The President had hoped to pass a second sweeping infrastructure package last year focused on so-called human infrastructure needs such as child care, elder care and education. But the $1.75 billion package was met with resistance by two critical swing Democratic senators who essentially blocked the bill’s passage.

Biden in January said he hoped to revive big "chunks" of the package that focused on items with the broadest impact, including universal prekindergarten, reducing the cost of prescription drugs and addressing climate change.

The White House has said Biden remains engaged in discussions with congressional leaders about reworking the Build Back Better Act, but since January there has been little public discussion on what a new plan will look like and when it would come before lawmakers for a vote.

"He has to send some signals if he intends to pursue some variation of Build Back Better — he better tell Americans what he wants to do on Tuesday," said Brad Bannon, a Washington-based Democratic campaign strategist in a phone interview with Newsday.

Addressing inflation

With inflation at a 40-year-high, Biden is expected to speak about policies his administration has rolled out in recent months to address supply shortages and propose future initiatives.

A senior administration official, speaking to reporters by phone on Monday, said Biden will lay out a four-point plan to lower costs.

"The President will make clear that there’s more work to do, that there’s more work to rebuild the economy," the official said.

The White House has argued that soaring prices are tied in large part to global supply chain issues spurred by the pandemic, which preceded Biden, and officials have pointed to other economic data, including record job growth, as a sign that the U.S. economy is improving.

More than 19 million of the 22 million jobs lost at the onset of the pandemic have been regained, according to the Bureau of Labor Statistics. The unemployment rate fell just below 4% in January, faster than most economic forecasters expected.

Despite the strong labor market figures, recent polls show inflation topping the list of concerns among voters.

Midterm elections

Biden’s speech comes eight months before the midterm elections as he and Democrats look to head off the wave of Republican gains made during last year’s off-year local elections.

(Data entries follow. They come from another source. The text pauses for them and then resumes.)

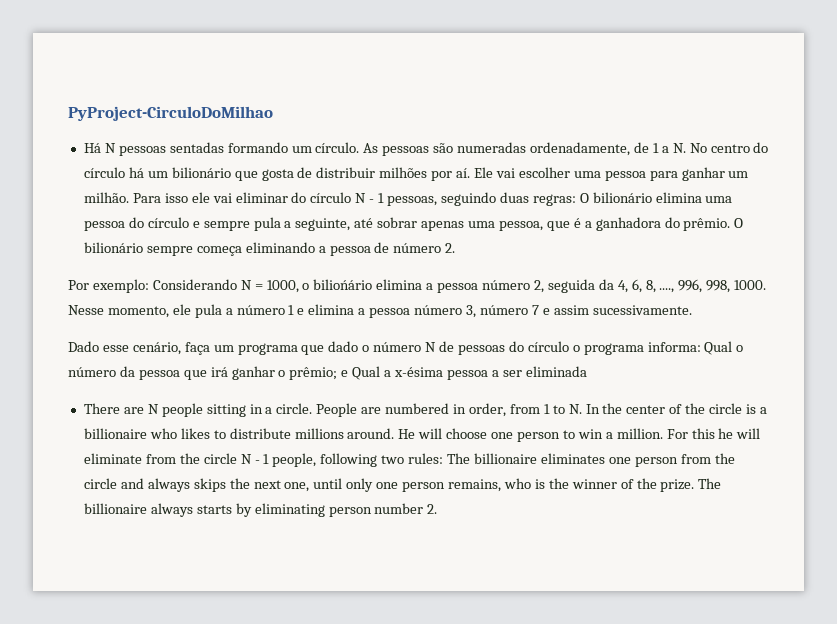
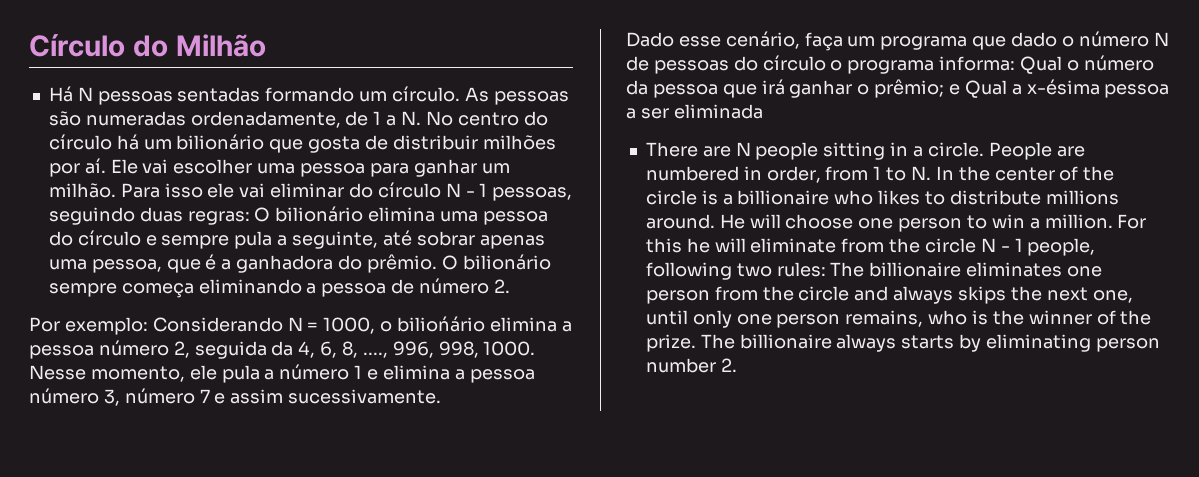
- PyProject-CirculoDoMilhao
+ Círculo do Milhão

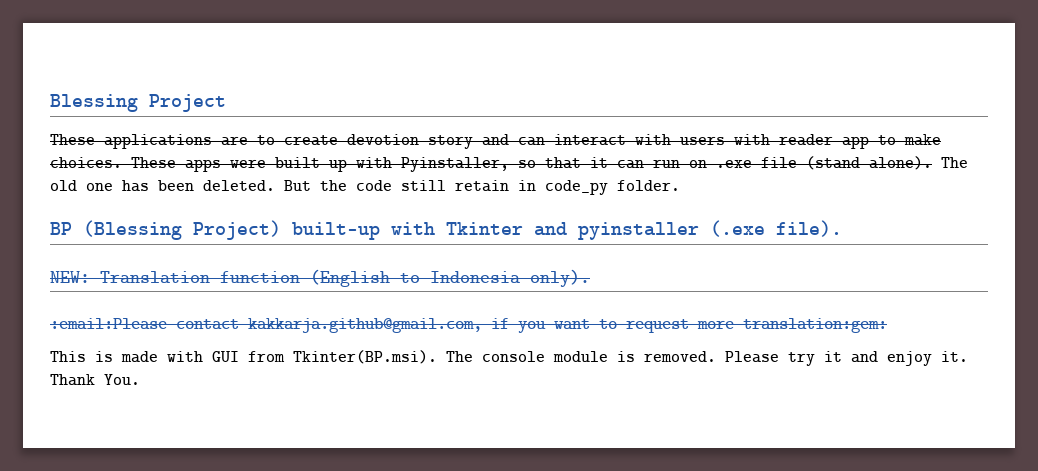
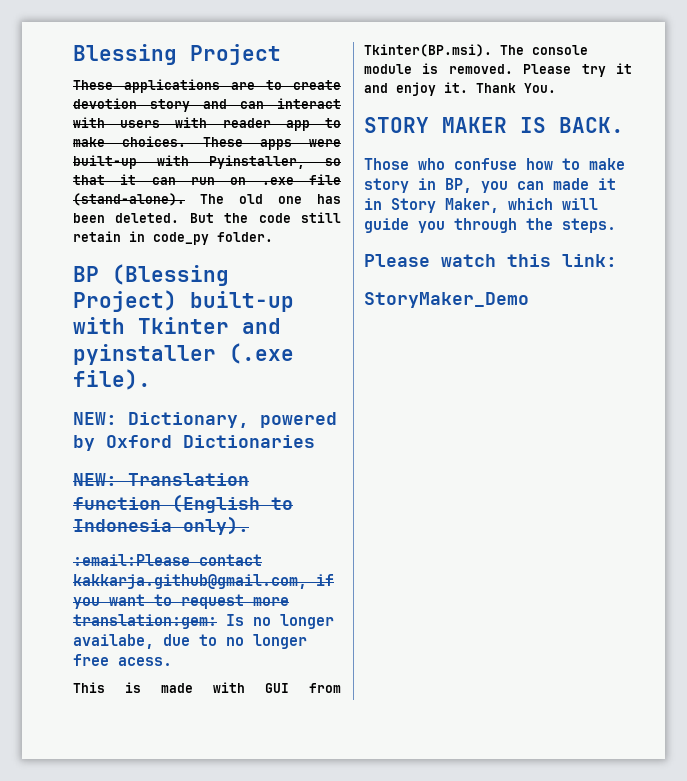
+ NEW: Dictionary, powered by Oxford Dictionaries
- :email:Please contact kakkarja.github@gmail.com, if you want to request more translation:gem:
+ :email:Please contact kakkarja.github@gmail.com, if you want to request more translation:gem: Is no longer availabe, due to no longer free acess.
+ STORY MAKER IS BACK.
+ Those who confuse how to make story in BP, you can made it in Story Maker, which will guide you through the steps.
+ Please watch this link:
+ StoryMaker_Demo

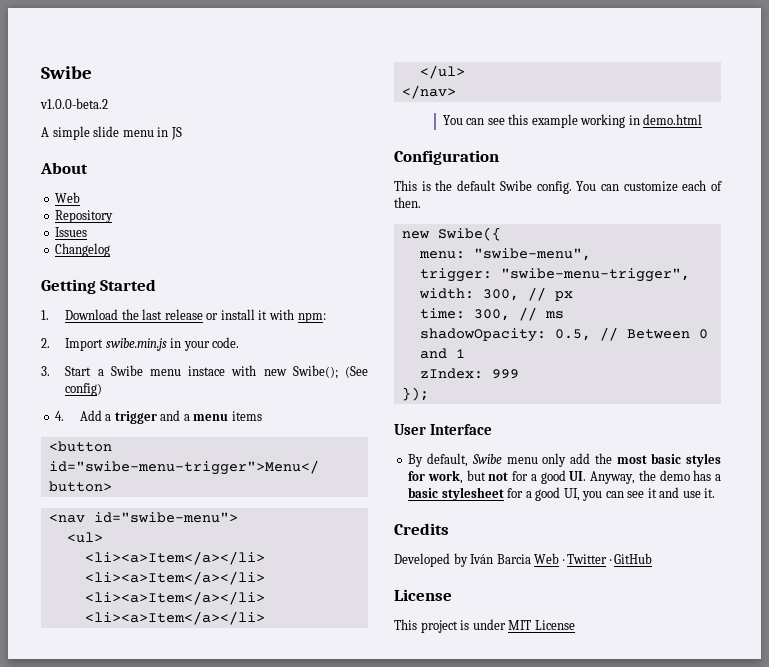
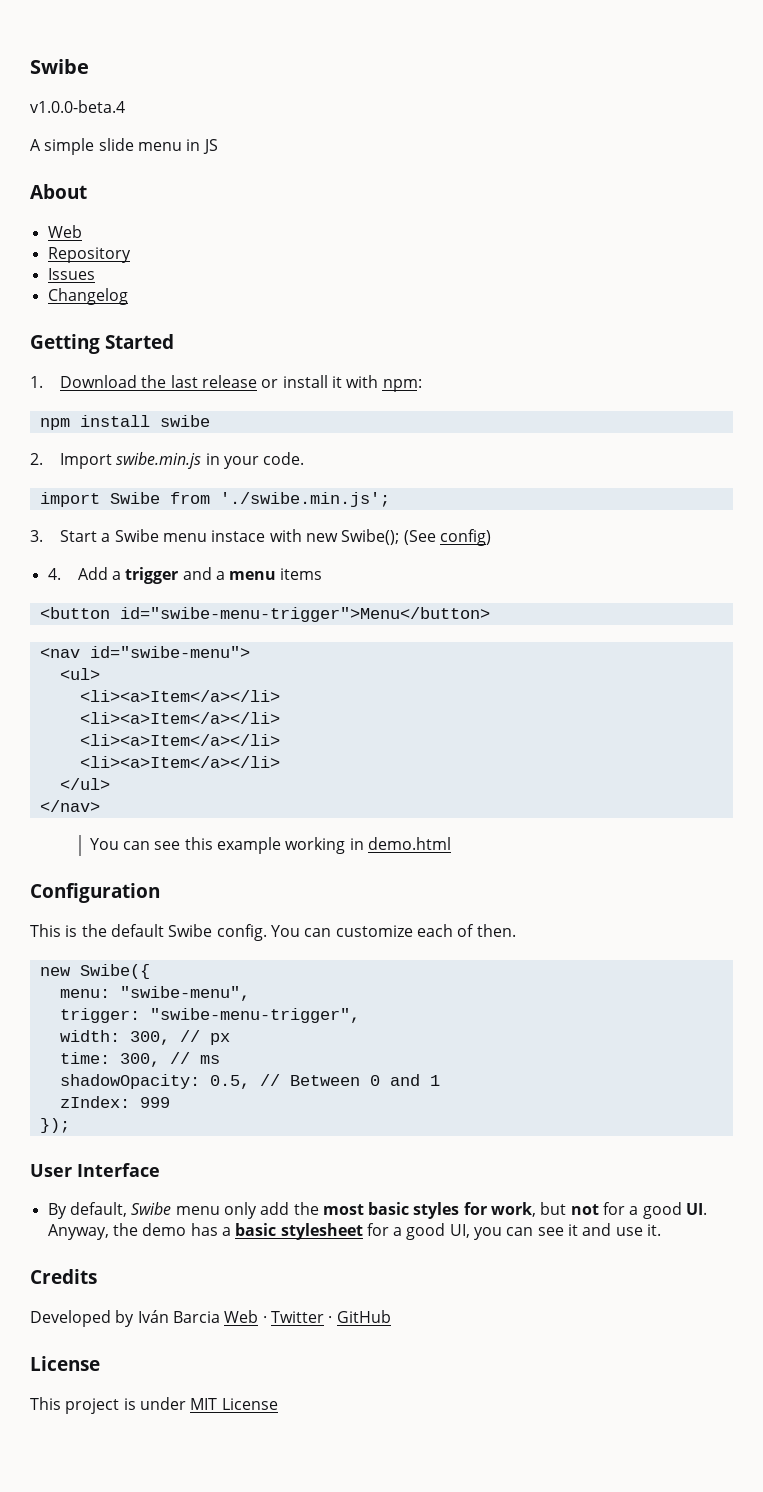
- v1.0.0-beta.2
+ v1.0.0-beta.4
+ npm install swibe
+ import Swibe from './swibe.min.js';

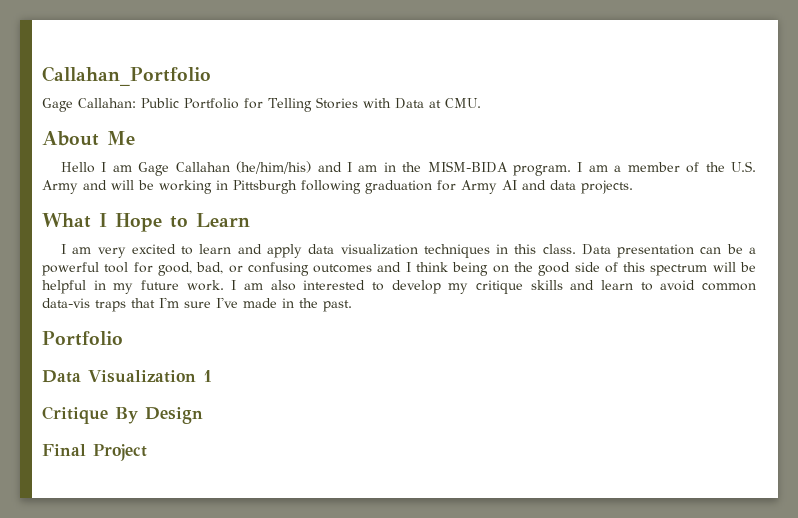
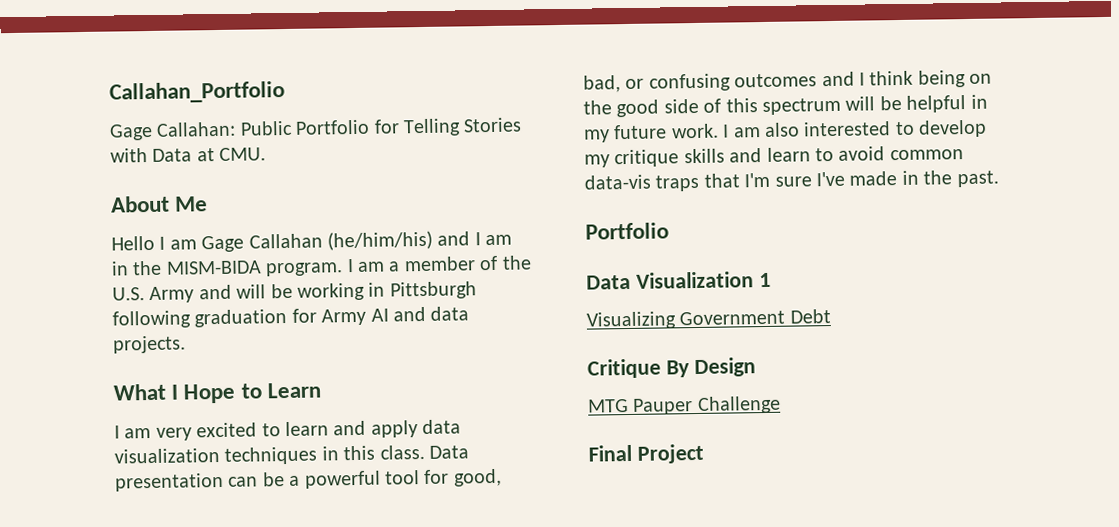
+ Visualizing Government Debt
+ MTG Pauper Challenge

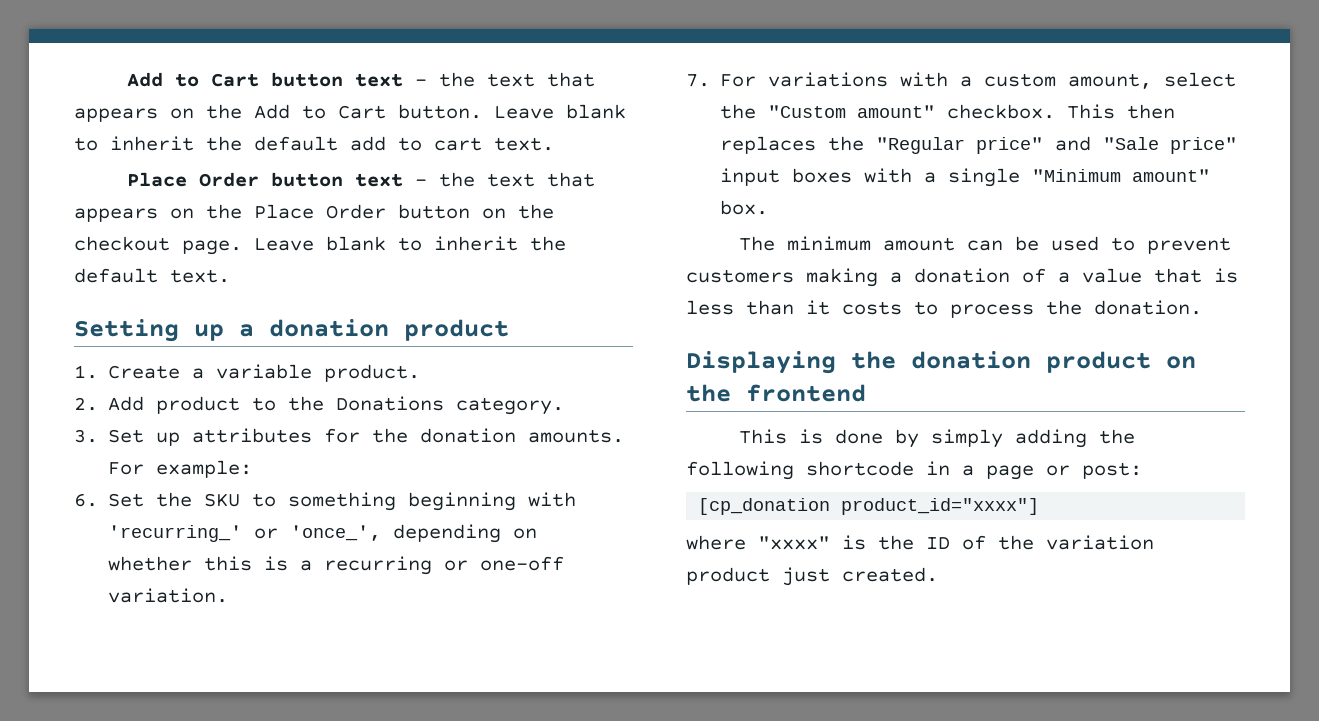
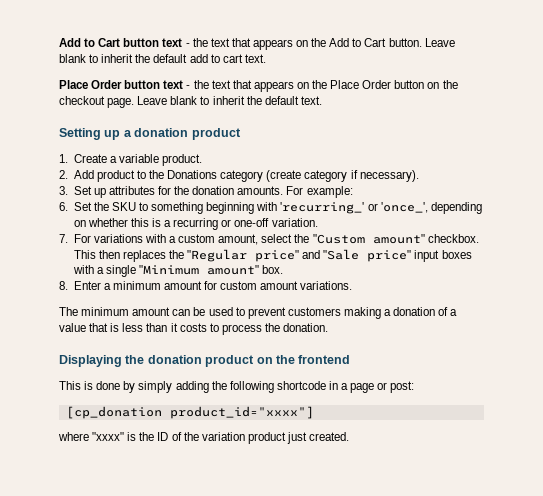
- 2. Add product to the Donations category.
+ 2. Add product to the Donations category (create category if necessary).
+ 8. Enter a minimum amount for custom amount variations.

The president, who in January said he hoped to get out of Washington more often to tout the impact of his agenda, is expected to use the speech as a springboard for hitting the campaign trail.

Biden will head to the battleground state of Wisconsin on Wednesday to tout the passage of a $1 trillion bipartisan infrastructure plan, which focuses on modernizing the nation’s transportation and communications systems.

As Biden grapples with sagging poll numbers and political headwinds that signal a possible GOP takeover of Congress in the midterms, expect the president to try and lay out in more detail how the infrastructure package and last year’s coronavirus relief package impacted Americans, said Bannon.